Today’s frustrations
Thunderstorms are moving into the New York area, threatening to preempt my weekend plans.
My blog is malfunctioning in myriad small ways. The plugin that’s supposed to gather a daily digest of my Twitter updates stopped working last week, so I replaced it with a different one. That one worked for a few days, then it died, too. I tried upgrading my WordPress software and the plugin versions. No dice. So much for auto-feeding the blog beast with cheap tweets. Another plan foiled.
So far I haven’t done any writing today. Instead, I’ve been scrambling around and running errands. I still have to clean the cats’ litter box. Oh, joy.
Time to go get the dirty work done and then get to writing. If I can. Sigh.
3 Responses to “Today’s frustrations”
Allyn
Which Twitter plugins were you using?
As for upgrading WordPress… *sigh*
I upgraded to 2.8. It’s a frelling memory hog, and I couldn’t get it to run properly on my host. I had to roll back to 2.7.1 just to get the blog functional again. Unless 2.9 grapples with the memory problem, I may stay on 2.7.1 for a while, but my gut feeling is that the WordPress dev community feels that the memory problem isn’t a problem.
David Mack
JournalPress 0.2.1 (though I am now on 0.2.2); Twitter Tools 1.6 (since updated to v2.0); Twitter Digest 1.8.2 (still on that one).

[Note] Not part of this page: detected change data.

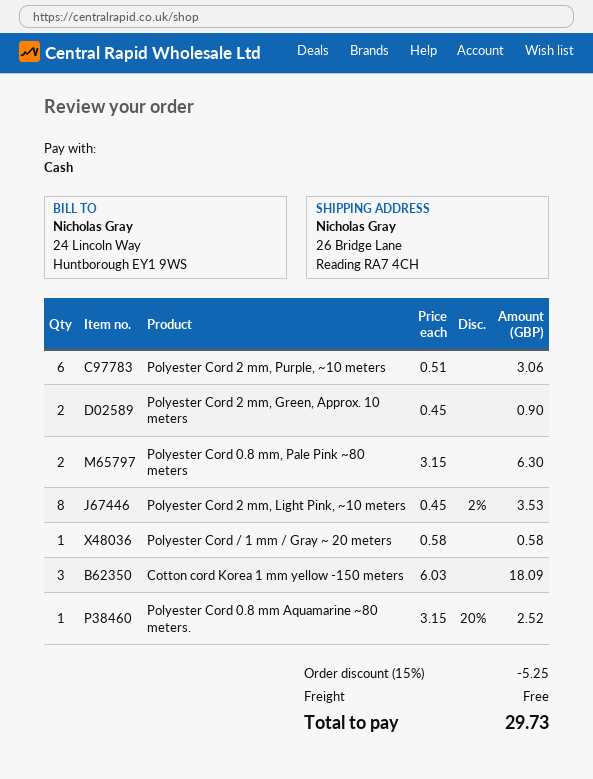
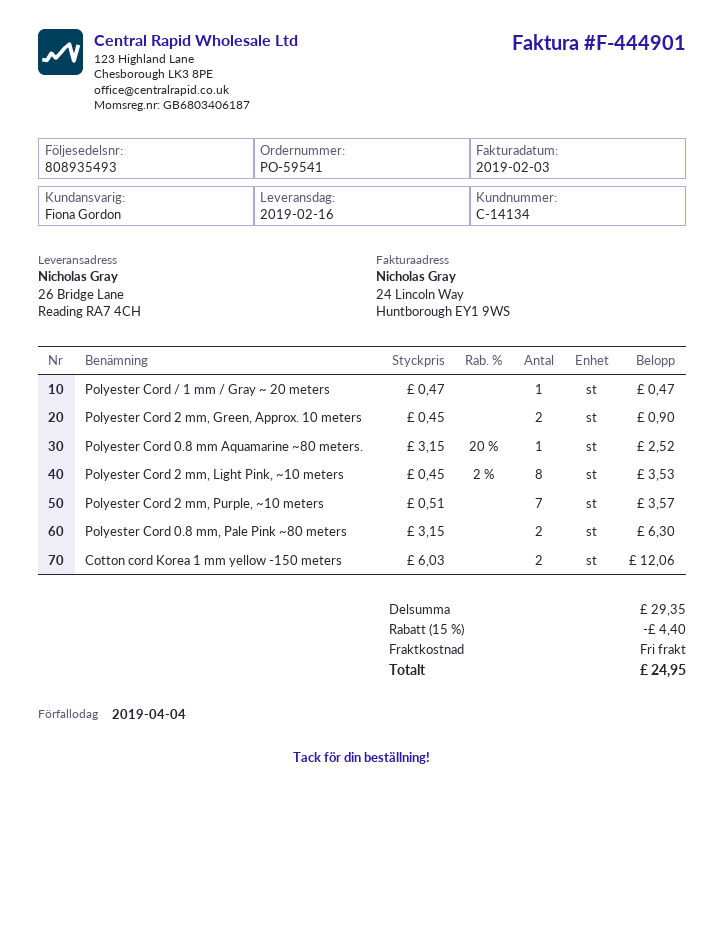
Polyester Cord 2 mm, Purple, ~10 meters: 6 x 0.51 = 3.06 -> 7 x 0.51 = 3.57
Polyester Cord / 1 mm / Gray ~ 20 meters: 1 x 0.58 = 0.58 -> 1 x 0.47 = 0.47
Cotton cord Korea 1 mm yellow -150 meters: 3 x 6.03 = 18.09 -> 2 x 6.03 = 12.06
discount: 15% = 5.25 -> 15% = 4.40
total: 29.73 -> 24.95

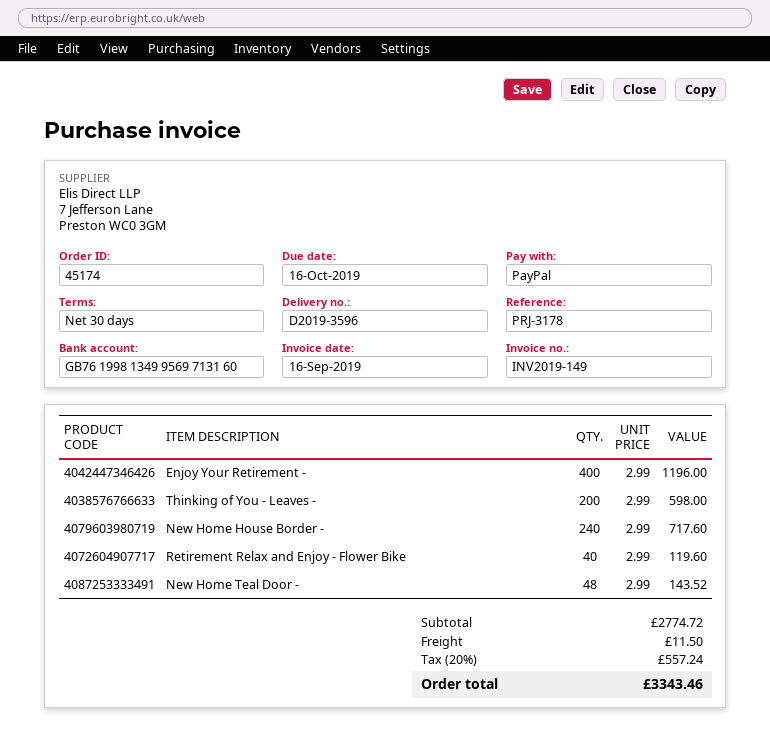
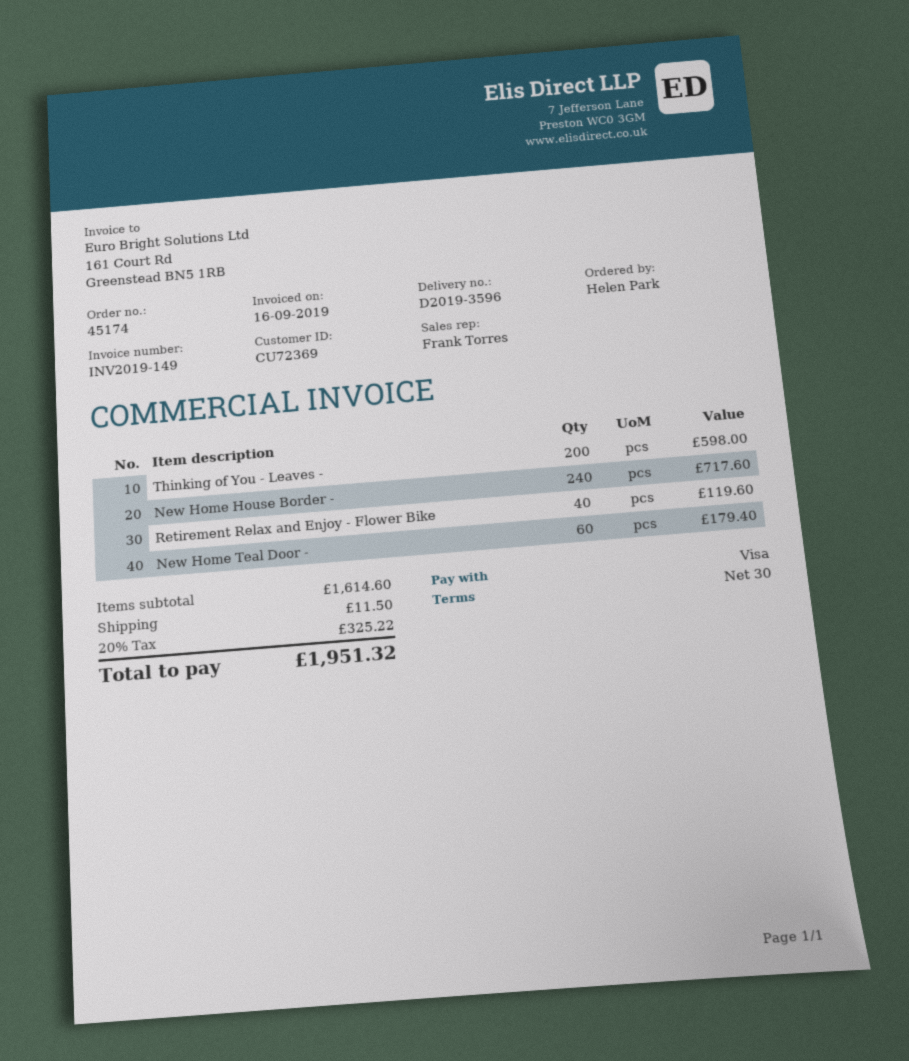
payment method: PayPal -> Visa
Enjoy Your Retirement -: 400 for 1196.00 -> none
New Home Teal Door -: 48 for 143.52 -> 60 for 179.40
subtotal: 2774.72 -> 1614.60
tax: 20% = 557.24 -> 20% = 325.22
total: 3343.46 -> 1951.32

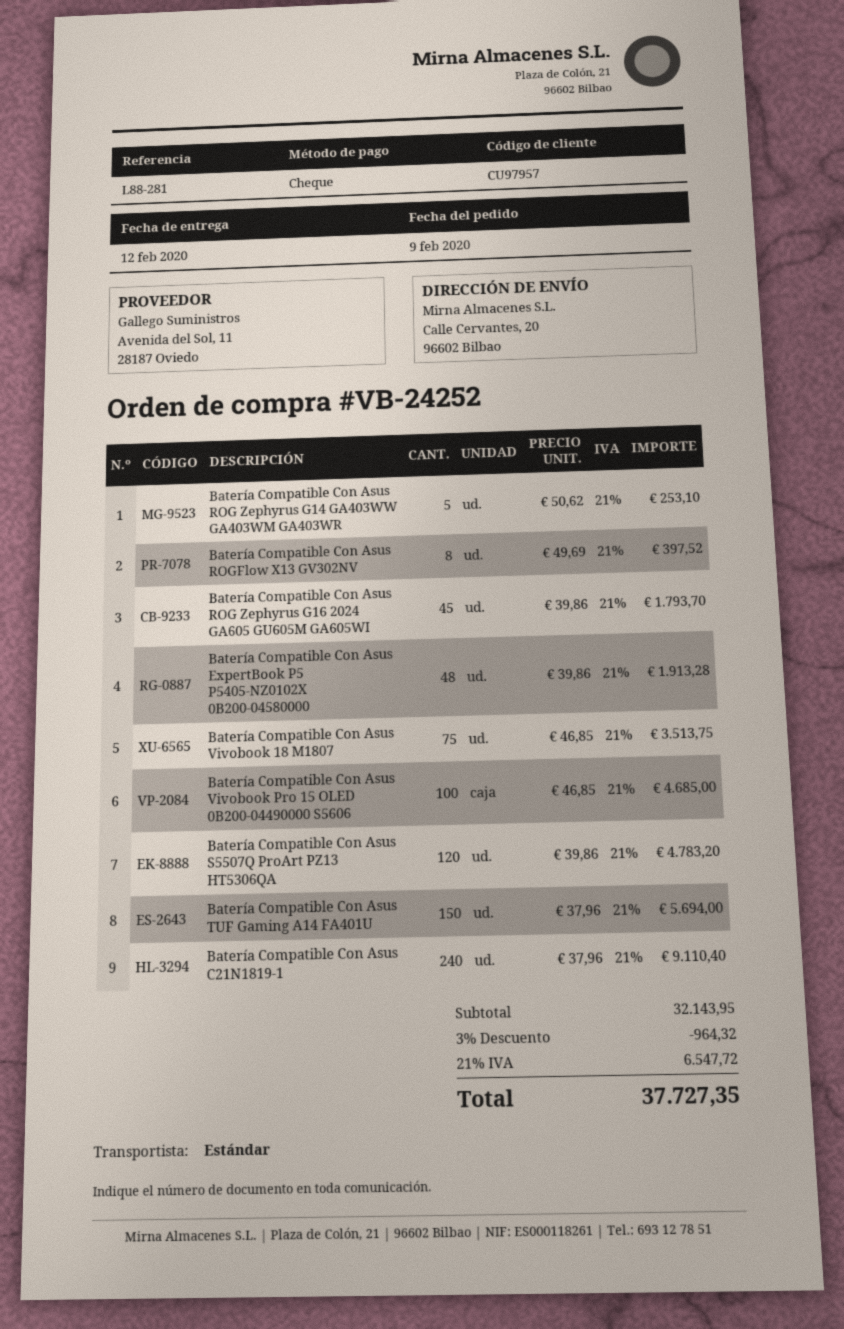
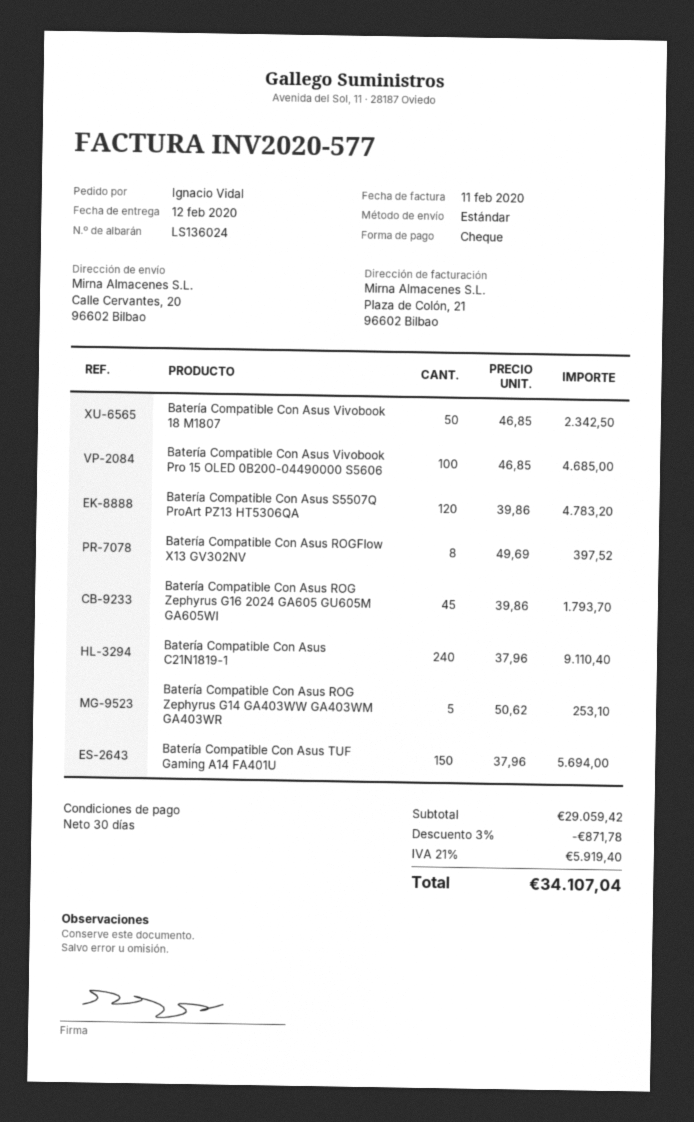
Batería Compatible Con Asus ExpertBook P5 P5405-NZ0102X 0B200-04580000: 48 x 39.86 = 1913.28 -> none
Batería Compatible Con Asus Vivobook 18 M1807: 75 x 46.85 = 3513.75 -> 50 x 46.85 = 2342.50
subtotal: 32143.95 -> 29059.42
discount: 3% = 964.32 -> 3% = 871.78
tax: 21% = 6547.72 -> 21% = 5919.40
total: 37727.35 -> 34107.04

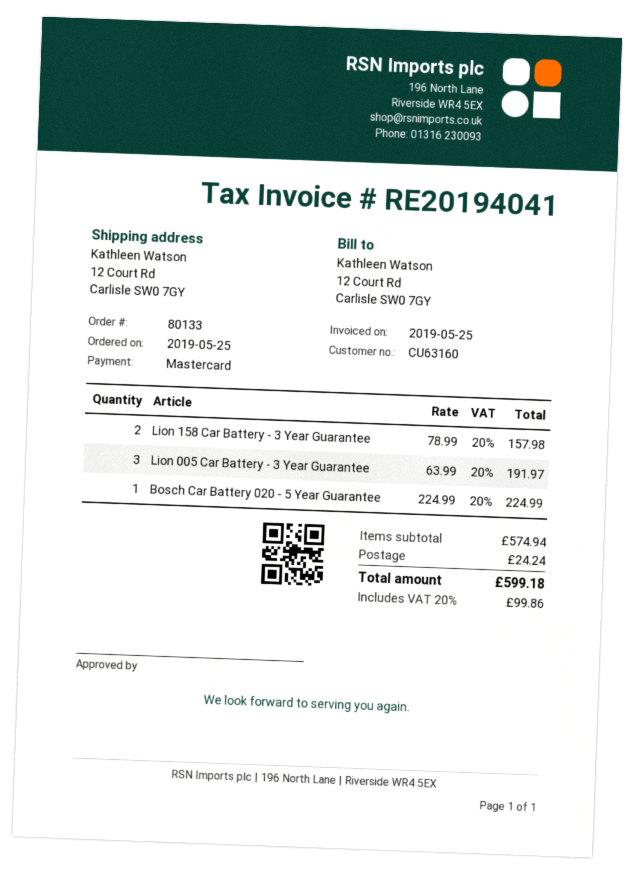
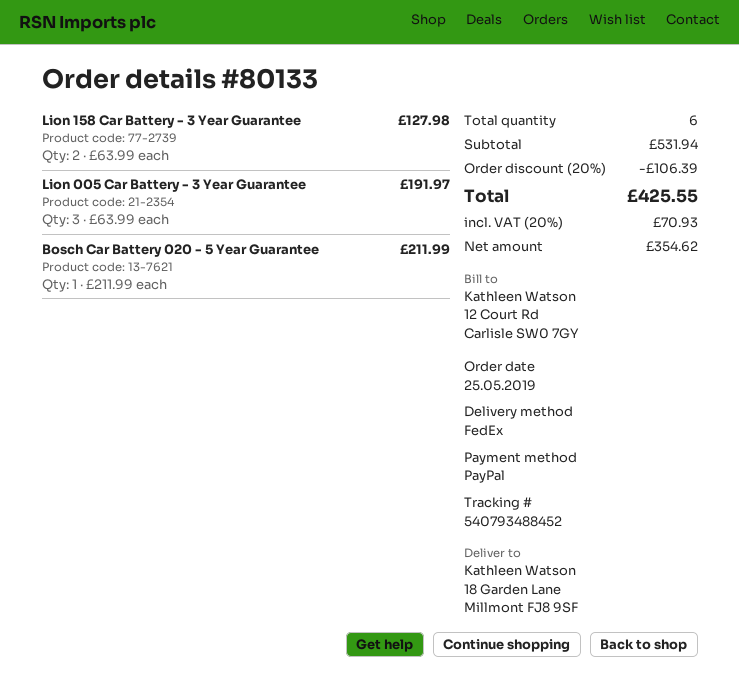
payment method: Mastercard -> PayPal
ship to: 12 Court Rd, Carlisle SW0 7GY -> 18 Garden Lane, Millmont FJ8 9SF
Lion 158 Car Battery - 3 Year Guarantee: 2 x 78.99 = 157.98 -> 2 x 63.99 = 127.98
Bosch Car Battery 020 - 5 Year Guarantee: 1 x 224.99 = 224.99 -> 1 x 211.99 = 211.99
subtotal: 574.94 -> 531.94
discount: none -> 20% = 106.39
shipping: 24.24 -> none
tax: 20% = 99.86 -> 20% = 70.93
total: 599.18 -> 425.55

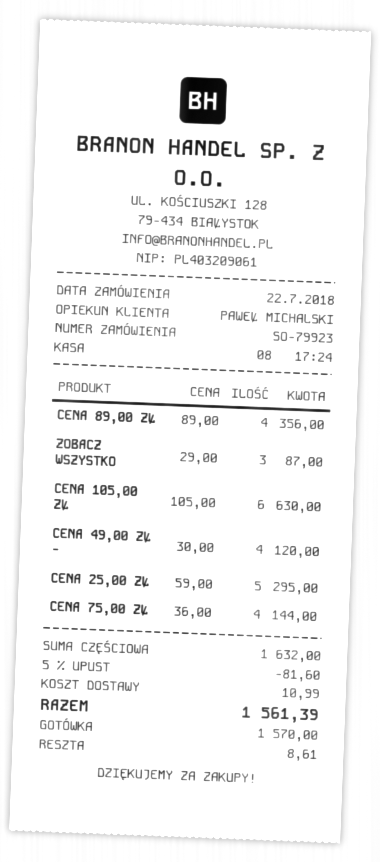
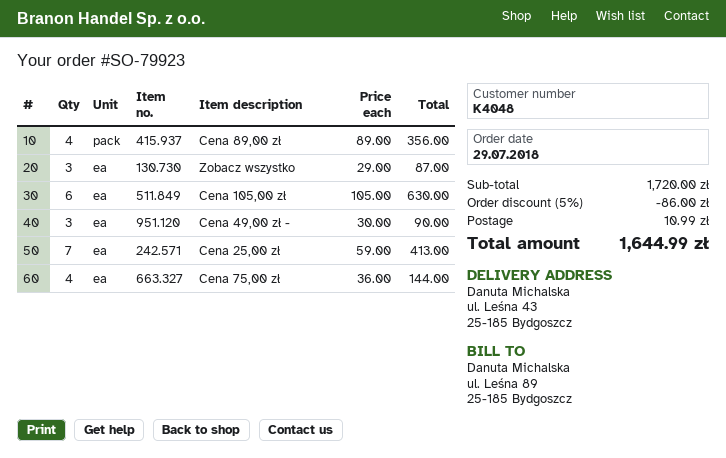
order date: 2018-07-22 -> 2018-07-29
CENA 49,00 ZŁ -: 4 x 30.00 = 120.00 -> 3 x 30.00 = 90.00
CENA 25,00 ZŁ: 5 x 59.00 = 295.00 -> 7 x 59.00 = 413.00
subtotal: 1632.00 -> 1720.00
discount: 5% = 81.60 -> 5% = 86.00
total: 1561.39 -> 1644.99

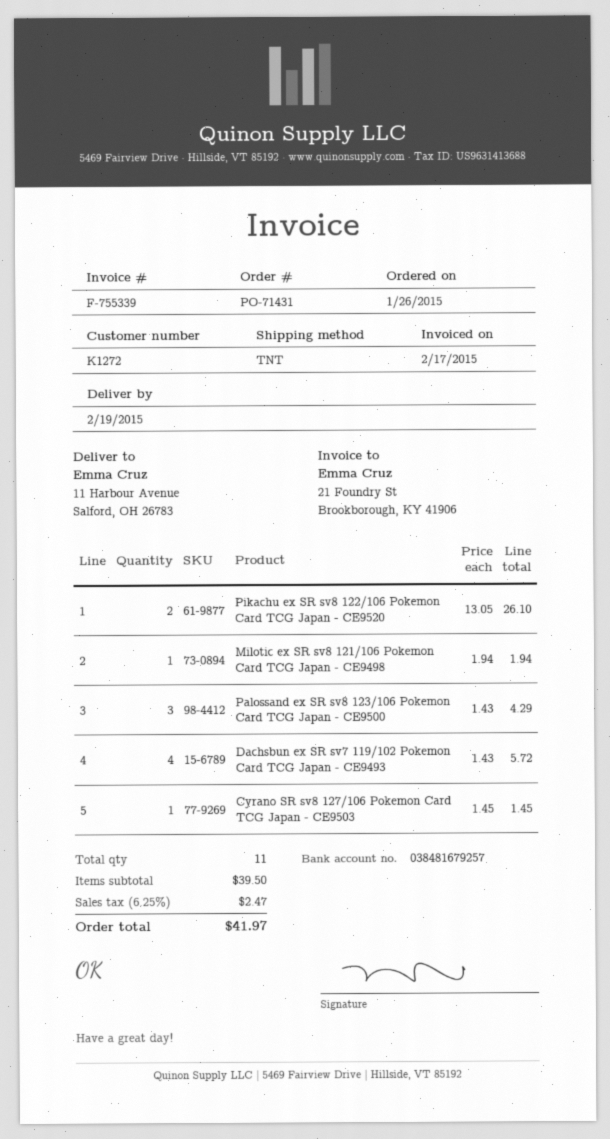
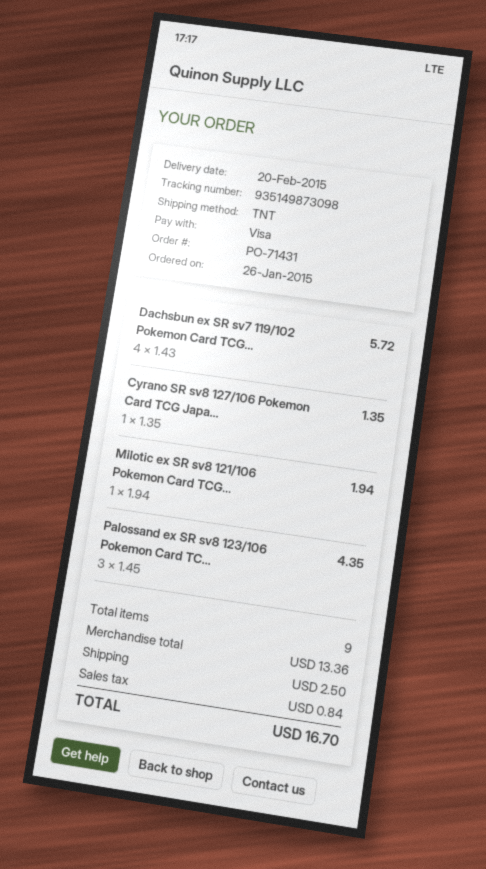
delivery date: 2015-02-19 -> 2015-02-20
Pikachu ex SR sv8 122/106 Pokemon Card TCG Japan - CE9520: 2 x 13.05 = 26.10 -> none
Palossand ex SR sv8 123/106 Pokemon Card TCG Japan - CE9500: 3 x 1.43 = 4.29 -> 3 x 1.45 = 4.35
Cyrano SR sv8 127/106 Pokemon Card TCG Japan - CE9503: 1 x 1.45 = 1.45 -> 1 x 1.35 = 1.35
total quantity: 11 -> 9
subtotal: 39.50 -> 13.36
shipping: none -> 2.50
tax: 2.47 -> 0.84
total: 41.97 -> 16.70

How does the memory issue manifest itself? Does it slow down the blog’s functionality? I don’t host my own site, so I’ll have to trust my tech guys to raise a red flag if WP 2.8.4 misbehaves…
Allyn
If I have the chance tomorrow, I’ll take a look at those three Twitter plugins.
WordPress 2.8.x’s memory issue is just that it uses a lot. WordPress 2.7.x runs in less than 16 megabytes; WordPress 2.8.x needs about 40 megabytes.
My host limits me to a 16 megabyte memory process space, so 2.8 ran, but I couldn’t access the Dashboard.
If you haven’t had a problem with the Dashboard thus far, you’re probably okay. If you want to make sure, check with your host to see what your memory space is.
You can find out a little more here; scroll down to where you see Fatal error: Allowed memory size of xxxxxxxx bytes exhausted.
If you have FTP access to your site, you may want to try the third suggestion (adding a line to your wp-config file) anyway. It didn’t work for me, but it can’t hurt.